La Maladie blanche, vision prophétique d’une pandémie
« En tant que médecin je dois lutter pour sauver chaque vie humaine. Empêcher la guerre - c'est tout simplement un devoir médical, » dit le docteur Galén, personnage principal de la pièce La Maladie blanche de Karel Čapek (1890-1938). Galén, ce héros qui peut sembler un peu naïf, déploie pour lutter contre la guerre de puissants moyens que lui donne une maladie mortelle qui sévit dans le monde entier.
Un appel à la vigilance
La première de la pièce La Maladie blanche a eu lieu en 1937, deux ans à peine avant le début de la Deuxième Guerre mondiale. Karel Čapek dit clairement dans la préface de son œuvre que la pandémie évoquée dans sa pièce est une métaphore de la lèpre morale qui ronge la civilisation humaine. Pour lancer cet appel à la vigilance, l'écrivain connu dans le monde entier a remanié un sujet qui lui a été cédé jadis par un de ses amis. Pavel Janoušek de l'Institut de littérature tchèque de l'Académie des Sciences apporte plus de détails sur la genèse de l’œuvre :« L'inspiration directe pour la pièce La maladie blanche est venue à Karel Čapek de la part d'un médecin, Jiří Foustka, qui était également son ami. Ce dernier lui a proposé probablement déjà dans les années 1920 un sujet sur un docteur qui obtiendrait un moyen pour octroyer au monde une constitution dont il était l'auteur. Čapek a refusé ce sujet parce que dans les années 1920 il s'occupait d'autres thèmes, et il n'y est revenu qu'au cours de la seconde moitié des années 1930 lorsque ce thème a commencé à l'intéresser dans le contexte politique. »
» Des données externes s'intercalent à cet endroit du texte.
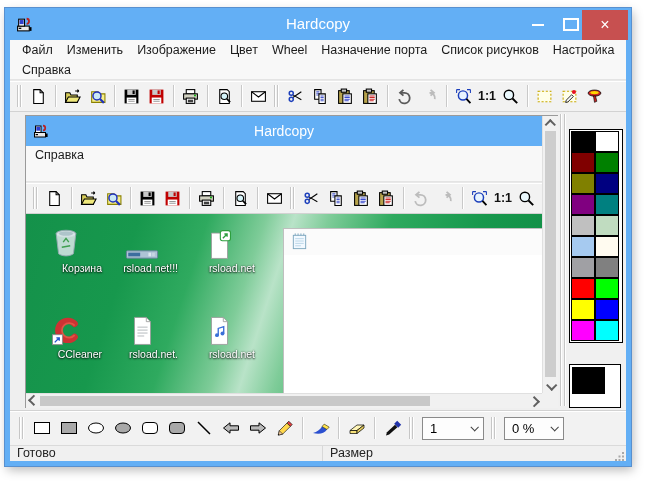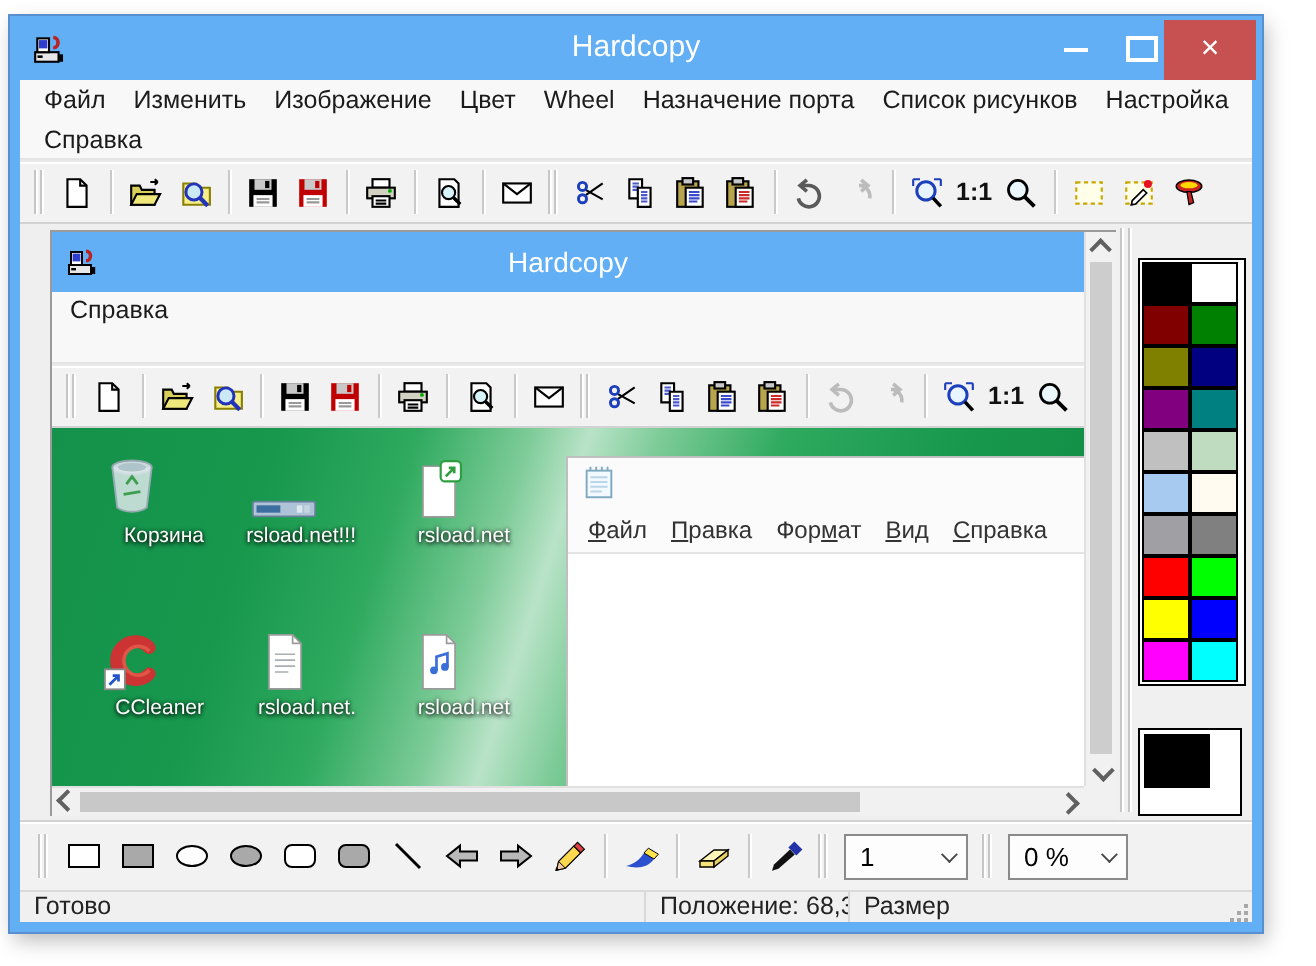"Файл Правка Формат Вид Справка" div.np-menu { html: <div><span><u>Ф</u>айл</span><span><u>П</u>равка</span><span>Фор<u>м</u>ат</span><span><u>В</u>ид</span><span><u>С</u>правка</span></div> -> none }
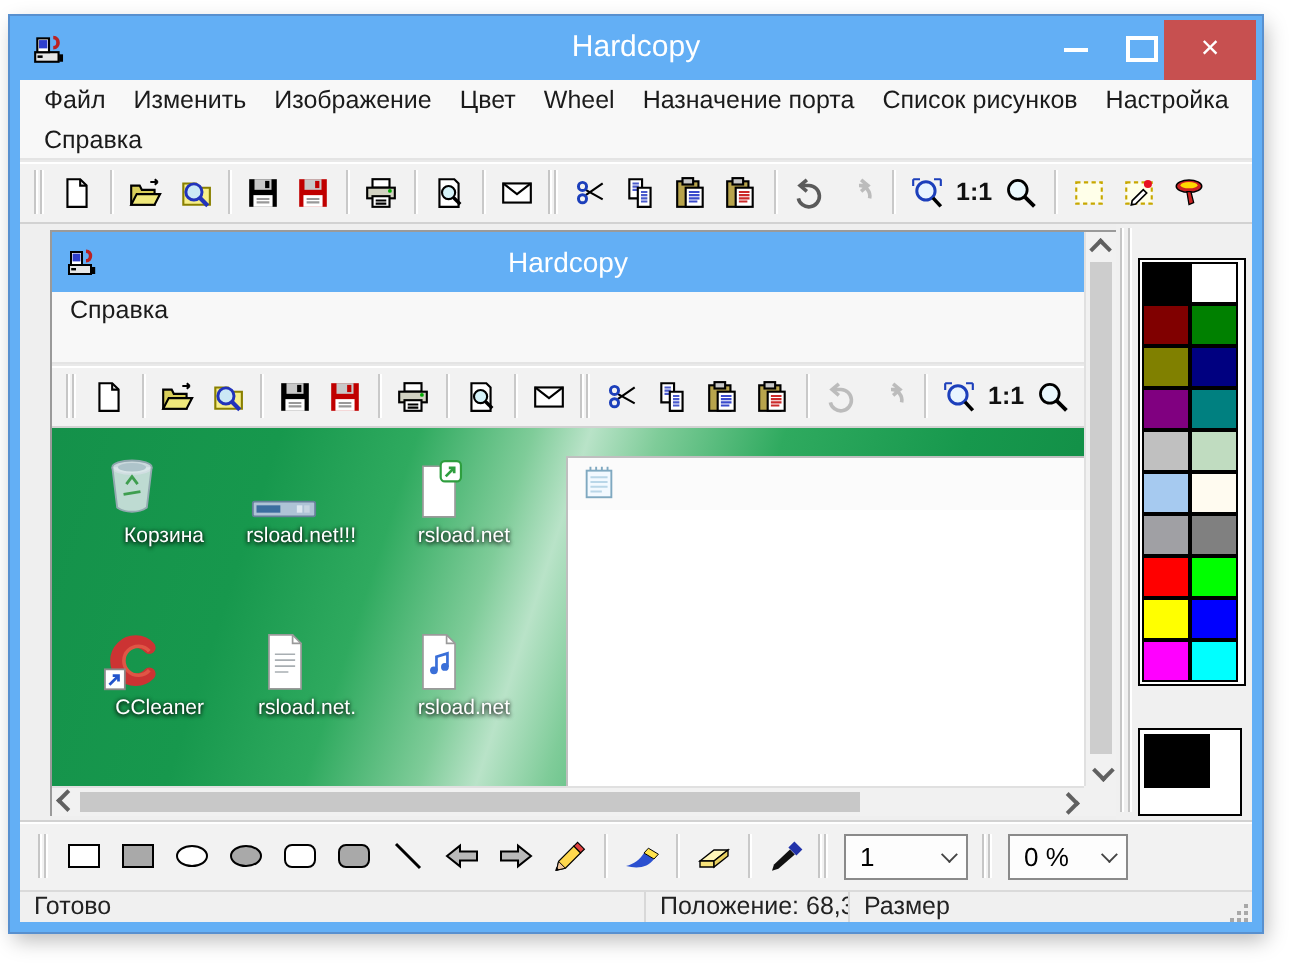"Положение: 68,3" span.sb-panel { html: <span>Положение: 68,3</span> -> none }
Dans la pièce de Jiří Foustka, le médecin qui est son héros, invente une arme qui lui permet de dicter au monde une constitution universelle idéale. Mais paradoxalement les gens n'apprécient pas cette initiative utopique, rejettent cette constitution et fuient l'empire idéal qui leur est imposé. Pavel Janoušek constate que Karel Čapek a traité ce thème d'une façon bien différente :« Le personnage principal de sa pièce est également un médecin mais il n'agresse personne, il cherche plutôt à défendre ceux qui en ont besoin. En refusant de soigner les riches qui sont responsables des conflits militaires, il transgresse, selon Karel Čapek, le code de déontologie médicale, mais il le fait en accord avec sa conscience. »
Un médicament miracle
La pièce s'ouvre sur une séquence où plusieurs malades évoquent le mal qui les a frappés. Le ton est donné. Le diagnostic de cette nouvelle maladie qui vient de Chine et frappe les gens âgés de plus de cinquante ans, est une condamnation aux souffrances et à la mort. Même le professeur Sigelius, chef d'une clinique prestigieuse, constate que le seul moyen pour atténuer les souffrances des malades est la morphine. Il se montre incrédule et presque arrogant lorsqu'un médecin inconnu, le docteur Galén, lui propose de tester dans sa clinique un médicament qu'il dit très efficace contre la maladie blanche. Malgré ses doutes, le professeur finit par permettre à Galén de soigner les malades dans une seule salle de son hôpital et il est obligé de se rendre à l'évidence - les résultats du nouveau traitement sont excellents. Le remède contre la pandémie existe donc mais le seul problème est que l'inventeur de ce médicament-miracle refuse de le donner aux gens riches qu'il considère comme responsables de la guerre qui se prépare.Ces motifs sont bien entendu le reflet de la situation dans laquelle Čapek écrit sa pièce, situation où la militarisation de l'Allemagne atteint son apogée et où Hitler réussit à fanatiser les foules par sa rhétorique guerrière. Pavel Janoušek précise :
« Čapek voulait d'abord donner à sa pièce un aspect beaucoup plus actuel. C'était évident déjà dans les noms qu'il a donné aux personnages. Le protagoniste s'appelait d'abord Hertzfeld et il était d'origine juive. Plus tard ces aspects de la pièce ont été éliminés et l'auteur a choisi une caractéristique beaucoup plus générale. Il a donné au protagoniste un nom grec - Galén. »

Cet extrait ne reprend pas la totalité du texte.